What Next for Justin?
Last Friday the story broke of a rather egregious press statement that the Archbishop authorised, praising Katherine Jefferts Schori to the hilt on the news she had been awarded an honourary doctorate from Oxford University. As Phil Ashey of the American Anglican Council rightly pointed out, the use of the word “Compassion” was particularly offensive.
On February 17, 2011, The American Anglican Council published a documented report of how Bishop Jefferts Schori and the leadership of TEC had violated the very text of its canons, due process and natural justice to inhibit and depose (at that time) 12 bishops and 404 deacons and priests. Since then, the estimate of total inhibitions and depositions of bishops, priests and deacons has risen to 700. This represents the largest exercise of penal discipline by any Presiding Bishop in the history of the TEC—and perhaps in the history of any Church in the Anglican Communion.
In one notable case, Bishop Jefferts Schori deposed Bishop Henry Scriven of the Church of England! In another notable case, her “compassion” led her to inhibit retired Bishop Edward MacBurney (VII Quincy) on April 2, 2008. On April 4, his son died, leaving the grieving father and bishop unable to conduct his son’s funeral rites.
Through her Chancellor, Bishop Jefferts Schori authorized and continues to authorize litigation against volunteer vestry (parish council) members and other volunteer leaders in church property cases. Although volunteers do not hold title to the property of the departing congregations, we documented at least 48 instances (as of the date of our report) where such volunteer vestry members have been sued by TEC or the diocese—in some cases, seeking the personal assets of these volunteers for monetary punitive damages in excess of the value of the property at issue. Such claims represent a position by Episcopal bishops and attorneys that a volunteer vestry member‘s vote to leave TEC is oppressive and malicious illegal behavior that justifies the forfeiture of a volunteer‘s personal assets. In addition to suffering the intentional infliction of emotional distress at the possibility of losing their personal assets, volunteer vestry members and other leaders have suffered damages by the mere filing of such claims including difficulty in refinancing their homes, difficulty in obtaining security clearances for new jobs, and prejudice to their credit reports.

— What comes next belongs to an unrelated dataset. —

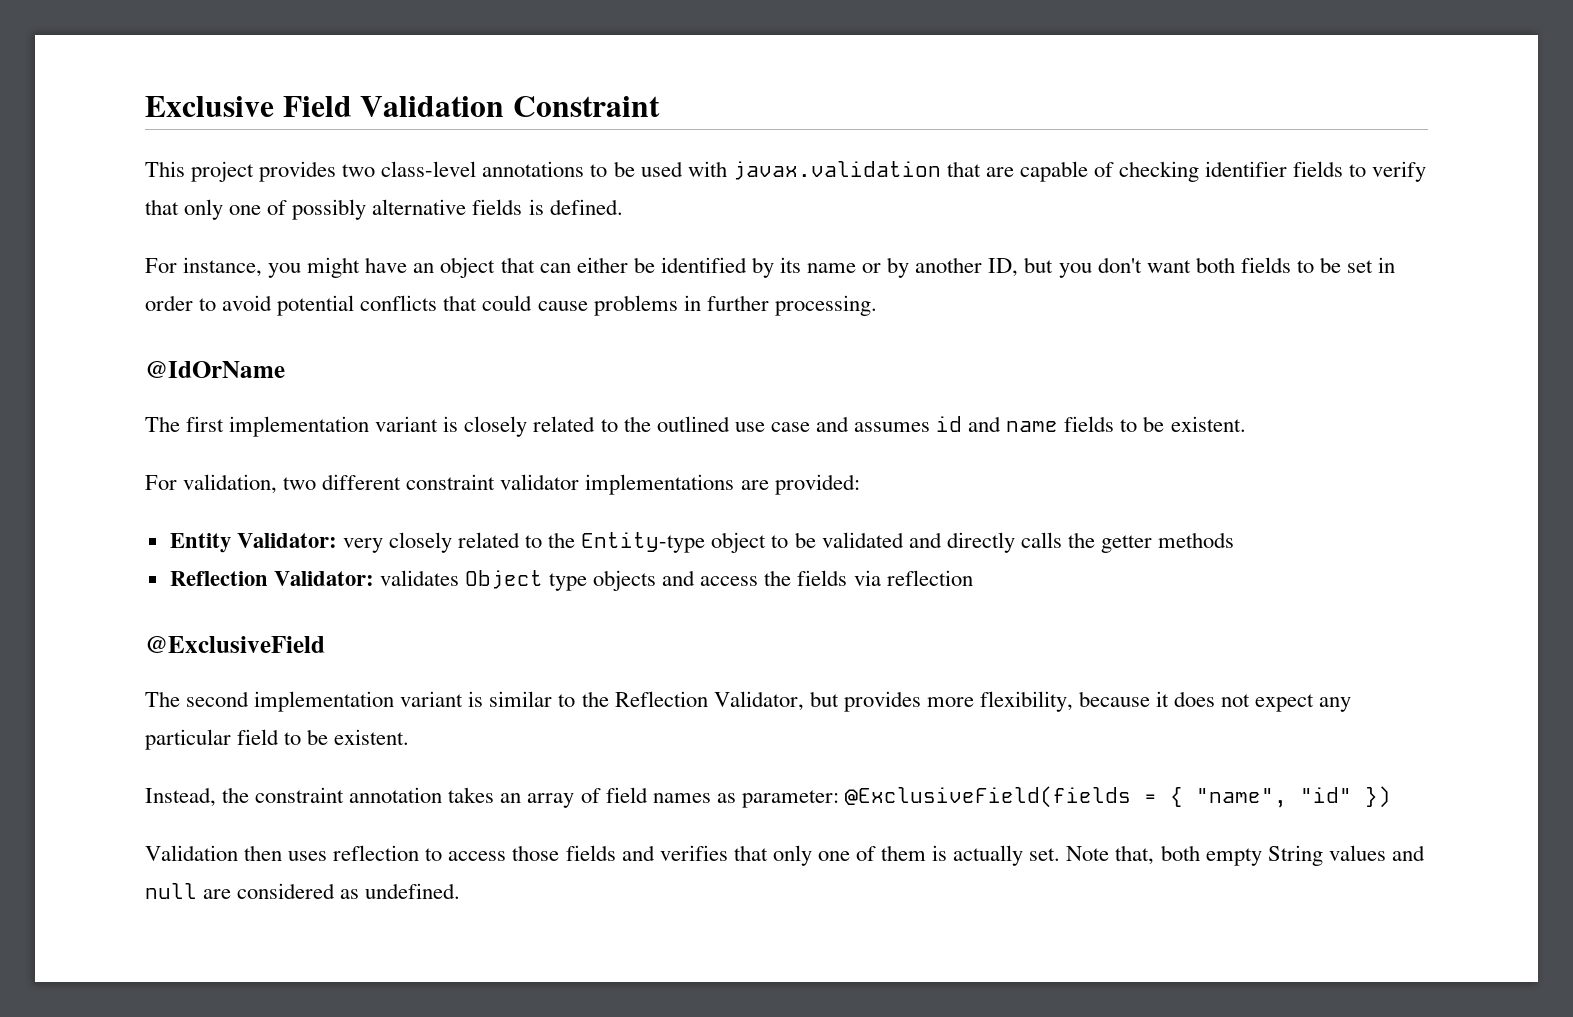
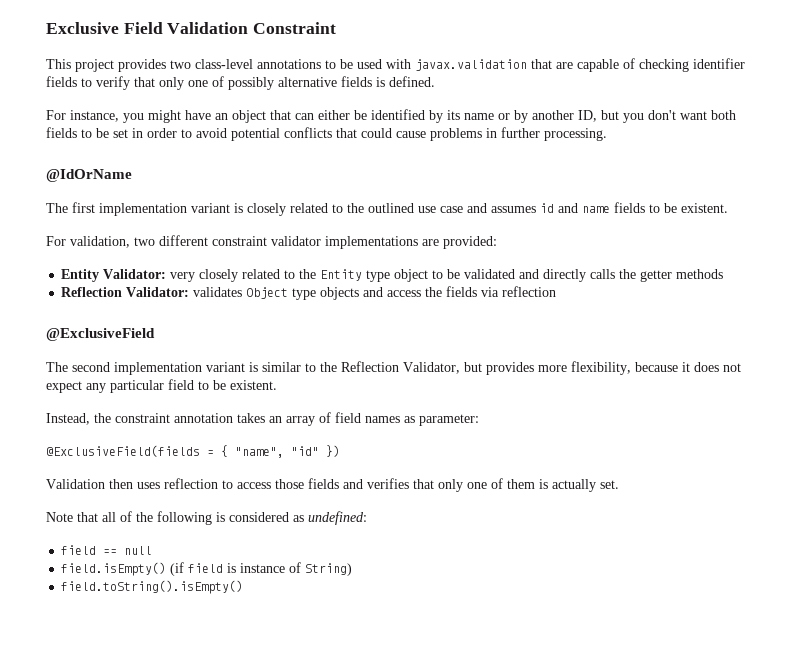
[581,532,706,553] Entity-type -> [320,269,391,282] Entity type
(839, 799) none -> (479, 420) //
[1066,845,1425,866] [145,883,461,899] Note that, both empty String values and null are considered as undefined. -> [46,511,367,525] [61,545,153,555] [61,562,353,576] [61,580,244,594] // Note that all of the following is considered as undefined: // field == null // field.isEmpty() (if field is instance of String) // field.toString().isEmpty()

When “Christian compassion” might have moved Presiding Bishop Jefferts Schori and the leadership of TEC to accept the Primates call for a moratorium on litigation at their 2007 meeting in Dar es Salaam, Presiding Bishop Jefferts Schori chose instead to accelerate the litigation. In 2009 when TEC cut staff and program by 30%, it increased the line items in the budget for litigation. We documented at least 56 complaints filed by TEC and its Dioceses against individual churches, clergy and volunteer vestry members. Presiding Bishop Jefferts Schori led a delegation of bishops to Lambeth 2008 who demonstrated reckless indifference to the truth by telling other Anglican bishops in their “indaba groups” that TEC was being sued by local churches—when precisely the opposite was true. The Episcopal Church has continued to stonewall every request for an accounting of the funds it has expended on such litigation, and conservative estimates based on public records indicate that the cost is already in excess of $30 million.He’s got a point hasn’t he?
Really-Is this “compassion dedicated to the service of Christ?”
Of course, there’s also the issue of where the copy for the press statement came from. As I demonstrated last week, there are strong textual clues to indicate that 815 had a hand in it’s drafting. I have asked a Lambeth Palace representative twice in the past week to deny that the Headquarters of the Episcopal Church had any hand in either drafting part or all of the statement or providing biographical information suitable for such a statement. On both occasions no denial was forthcoming when at the same time they were incredibly quick to tell me that ++Justin had seen and authorised the statement when I suggested he might not have. Make of that what you will.
I tell you what some people are making though, and that is a clear understanding that the Press Statement from Lambeth Palace last week was a political disaster. I’ve spoken to two members of the House of Bishops over the past 24 hours from different camps, and both of them were very clear that the leadership realise the words of that statement were a grievous mistake. The fact that the Americans thrown out of TEC for simply wanting to believe and preach what the rest of the Communion did have united past their differences (womens’ ordination anyone?) to decry this piece of blind sycophancy is deeply worrying, but it’s not half as disturbing as the utter silence from Uganda, Kenya, Nigeria and others. The danger comes for the Archbishop not when his fellow Primates respond to his letters with ones of their own, but when they decide that they have finished with appeasing (as they see it) a traitor to the cause and there is no more hope in dialogue.